Problem description
Reproduce the closing run of lines below verbatim, from the line that contains "(622, 849) none" up to and including the final line.

Collected data
####################
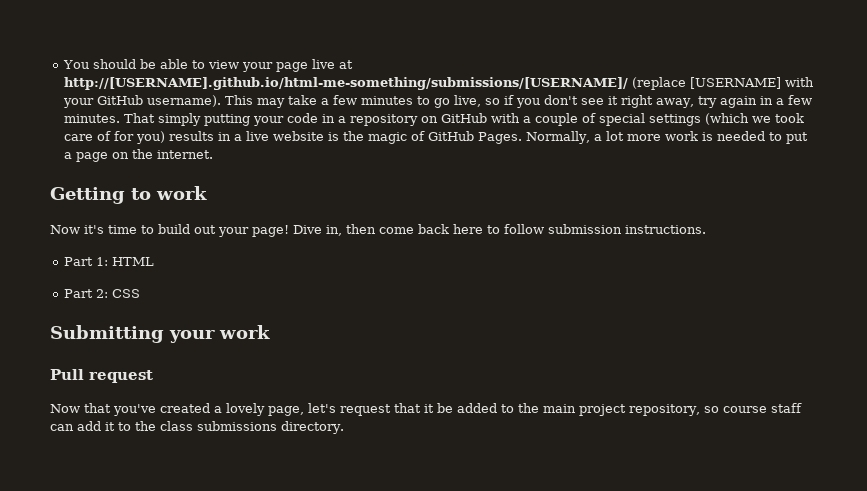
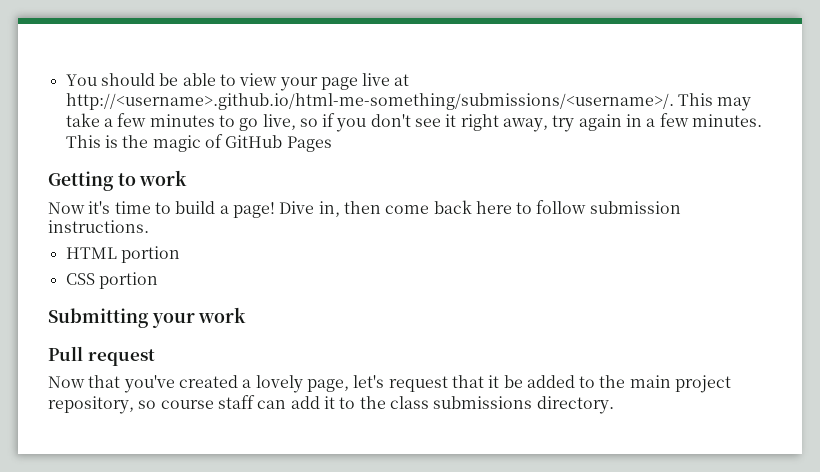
[64,77,815,90] [63,95,222,108] http://[USERNAME].github.io/html-me-something/submissions/[USERNAME]/ (replace [USERNAME] with your GitHub username). -> [65,93,674,110] http://<username>.github.io/html-me-something/submissions/<username>/.
[124,113,805,126] [64,131,325,144] That simply putting your code in a repository on GitHub with a couple of special settings (which we took care of for you) results in a live website -> [65,135,101,148] This
[478,131,809,144] [64,149,214,162] Pages. Normally, a lot more work is needed to put a page on the internet. -> [286,136,332,152] Pages
[194,225,249,237] out your -> [219,205,229,214] a
[64,257,109,266] Part 1: -> (149, 226) none
[64,289,109,298] // Part 2: -> [120,246,180,263] portion //
(141, 293) none -> [98,272,158,289] portion

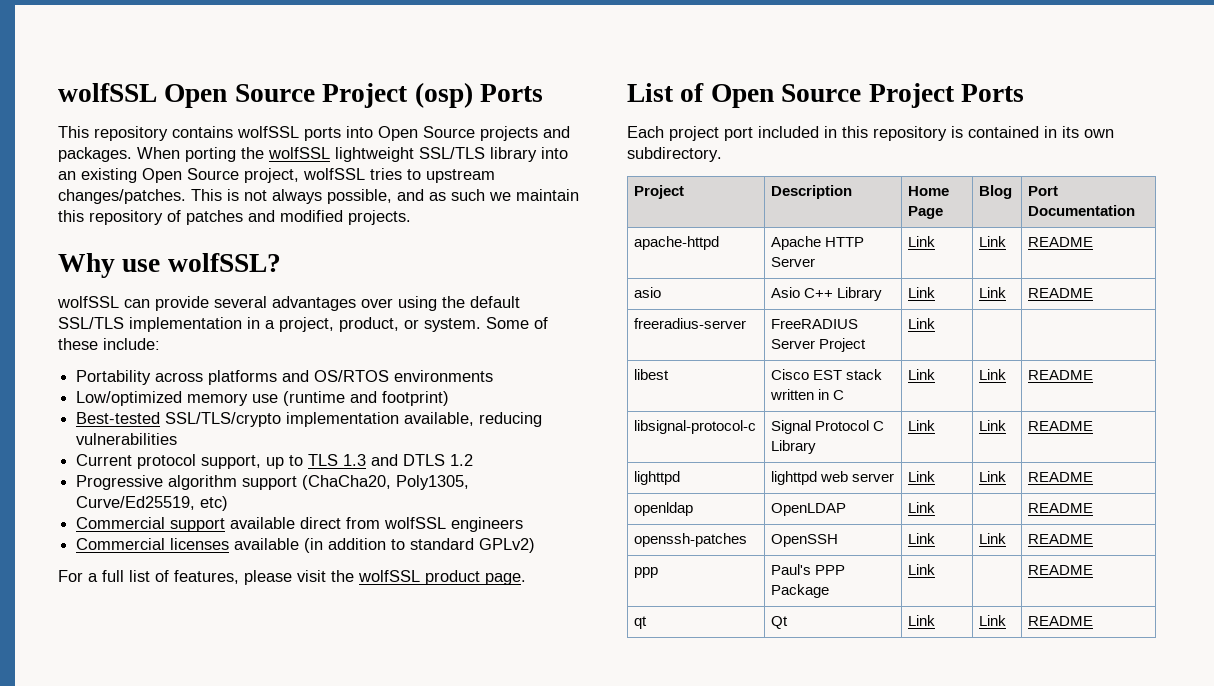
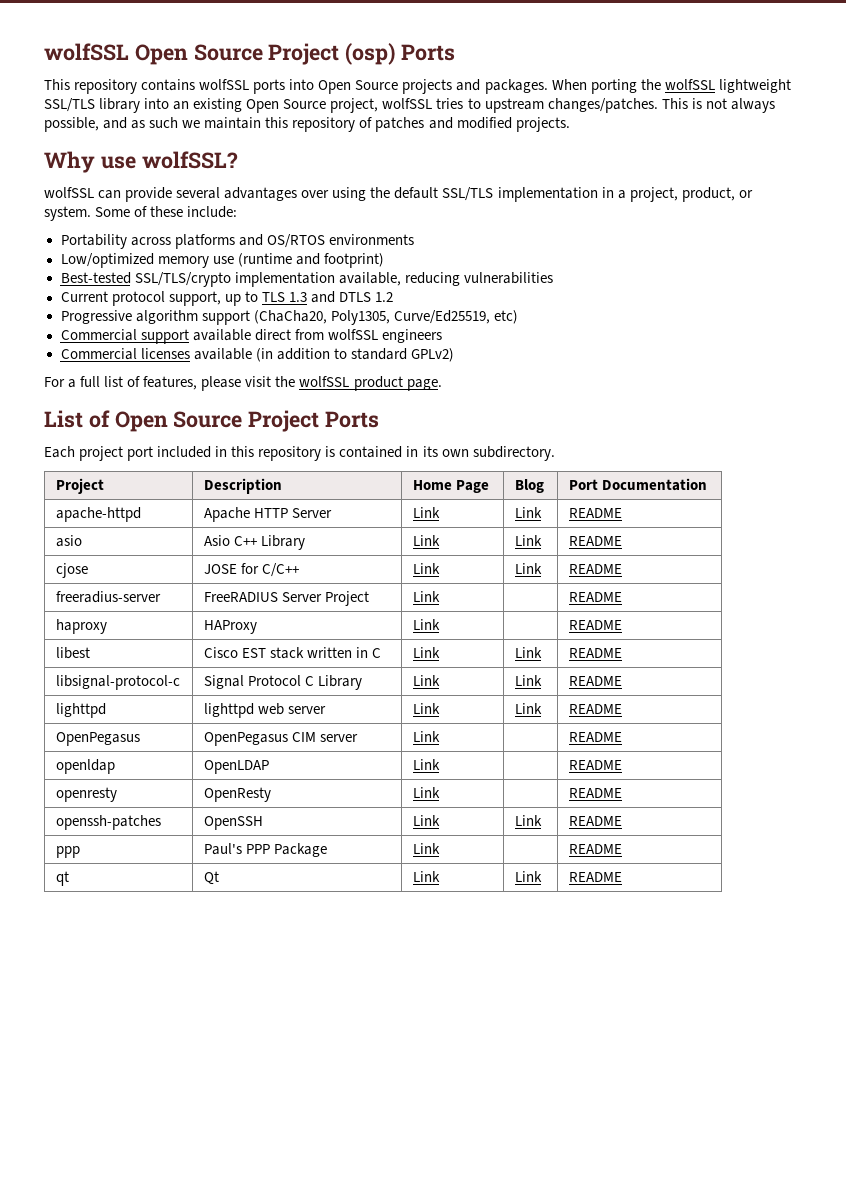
(1094, 293) none -> [55,563,88,578] [203,563,300,577] [412,563,440,574] [514,563,542,574] [568,564,622,574] // cjose | JOSE for C/C++ | Link | Link | README
(936, 323) none -> [568,592,622,602] [55,619,107,634] [203,620,257,634] [412,619,440,630] [568,620,622,630] README // haproxy | HAProxy | Link | | README
(1094, 477) none -> [55,732,140,746] [203,732,359,746] [412,731,440,742] [568,732,622,742] // OpenPegasus | OpenPegasus CIM server | Link | | README
(1094, 508) none -> [55,787,117,802] [203,787,271,802] [412,787,440,798] [568,788,622,798] // openresty | OpenResty | Link | | README

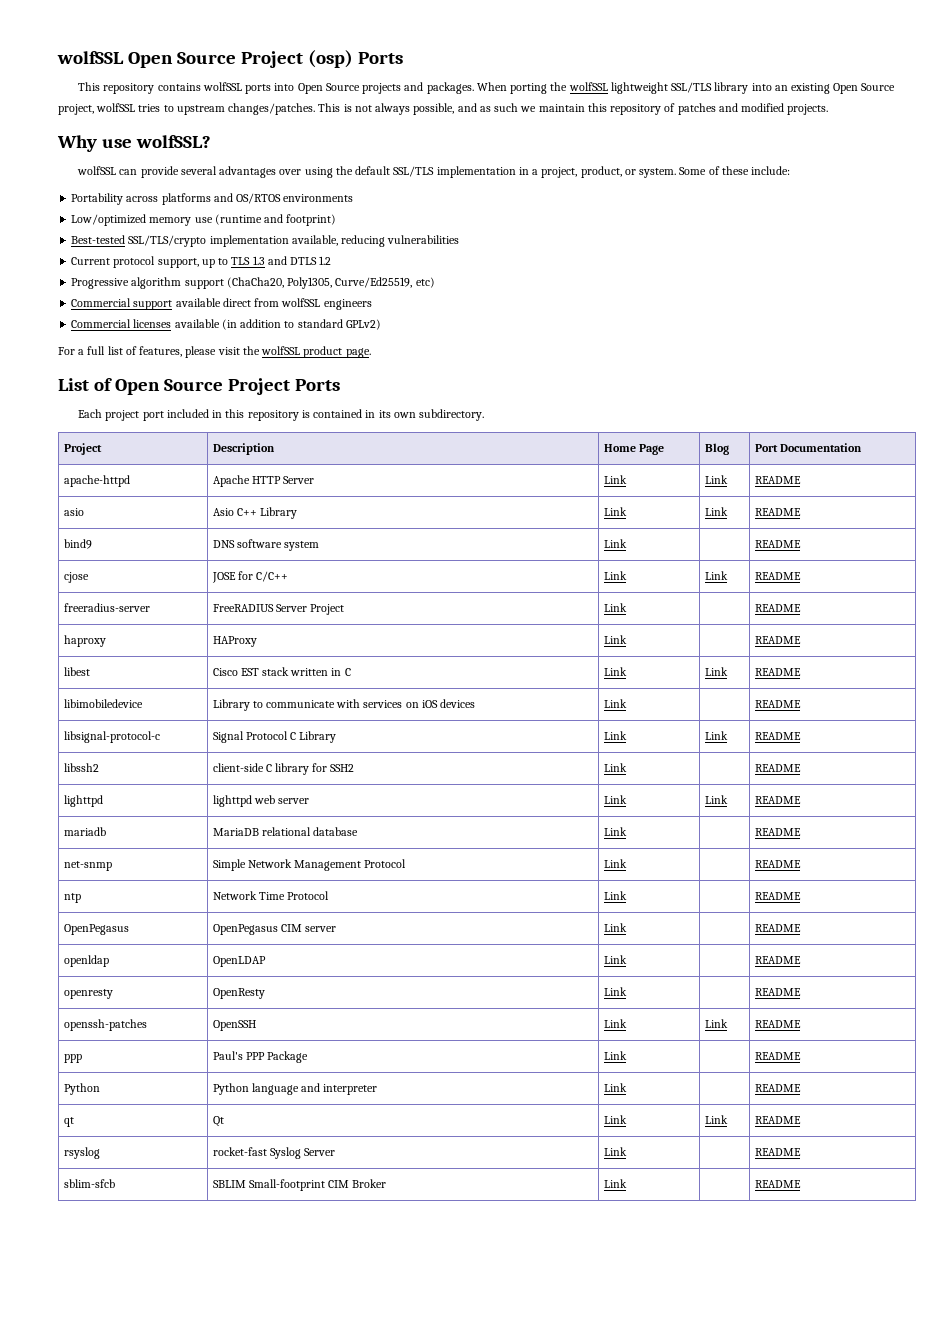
(622, 541) none -> [63,539,92,549] [212,539,320,551] [603,539,627,548] [754,540,801,548] // bind9 | DNS software system | Link | | README
(622, 653) none -> [63,699,143,708] [212,699,476,711] [603,699,627,708] [754,700,801,708] // libimobiledevice | Library to communicate with services on iOS devices | Link | | README
(622, 681) none -> [63,763,99,772] [212,763,355,775] [603,763,627,772] [754,764,801,772] // libssh2 | client-side C library for SSH2 | Link | | README
(622, 709) none -> [63,827,106,836] [212,827,359,836] [603,827,627,836] [754,828,801,836] [63,861,112,871] [212,859,407,871] [603,859,627,868] [754,860,801,868] [63,893,81,903] [212,891,330,900] [603,891,627,900] [754,892,801,900] // mariadb | MariaDB relational database | Link | | README // net-snmp | Simple Network Management Protocol | Link | | README // ntp | Network Time Protocol | Link | | README
(622, 849) none -> [63,1083,100,1095] [212,1083,378,1095] [603,1083,627,1092] [754,1084,801,1092] // Python | Python language and interpreter | Link | | README
(622, 877) none -> [63,1147,100,1159] [212,1147,336,1159] [603,1147,627,1156] [754,1148,801,1156] [63,1179,115,1188] [212,1179,387,1191] [603,1179,627,1188] [754,1180,801,1188] // rsyslog | rocket-fast Syslog Server | Link | | README // sblim-sfcb | SBLIM Small-footprint CIM Broker | Link | | README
####################
Exercise answer
(622, 849) none -> [63,1083,100,1095] [212,1083,378,1095] [603,1083,627,1092] [754,1084,801,1092] // Python | Python language and interpreter | Link | | README
(622, 877) none -> [63,1147,100,1159] [212,1147,336,1159] [603,1147,627,1156] [754,1148,801,1156] [63,1179,115,1188] [212,1179,387,1191] [603,1179,627,1188] [754,1180,801,1188] // rsyslog | rocket-fast Syslog Server | Link | | README // sblim-sfcb | SBLIM Small-footprint CIM Broker | Link | | README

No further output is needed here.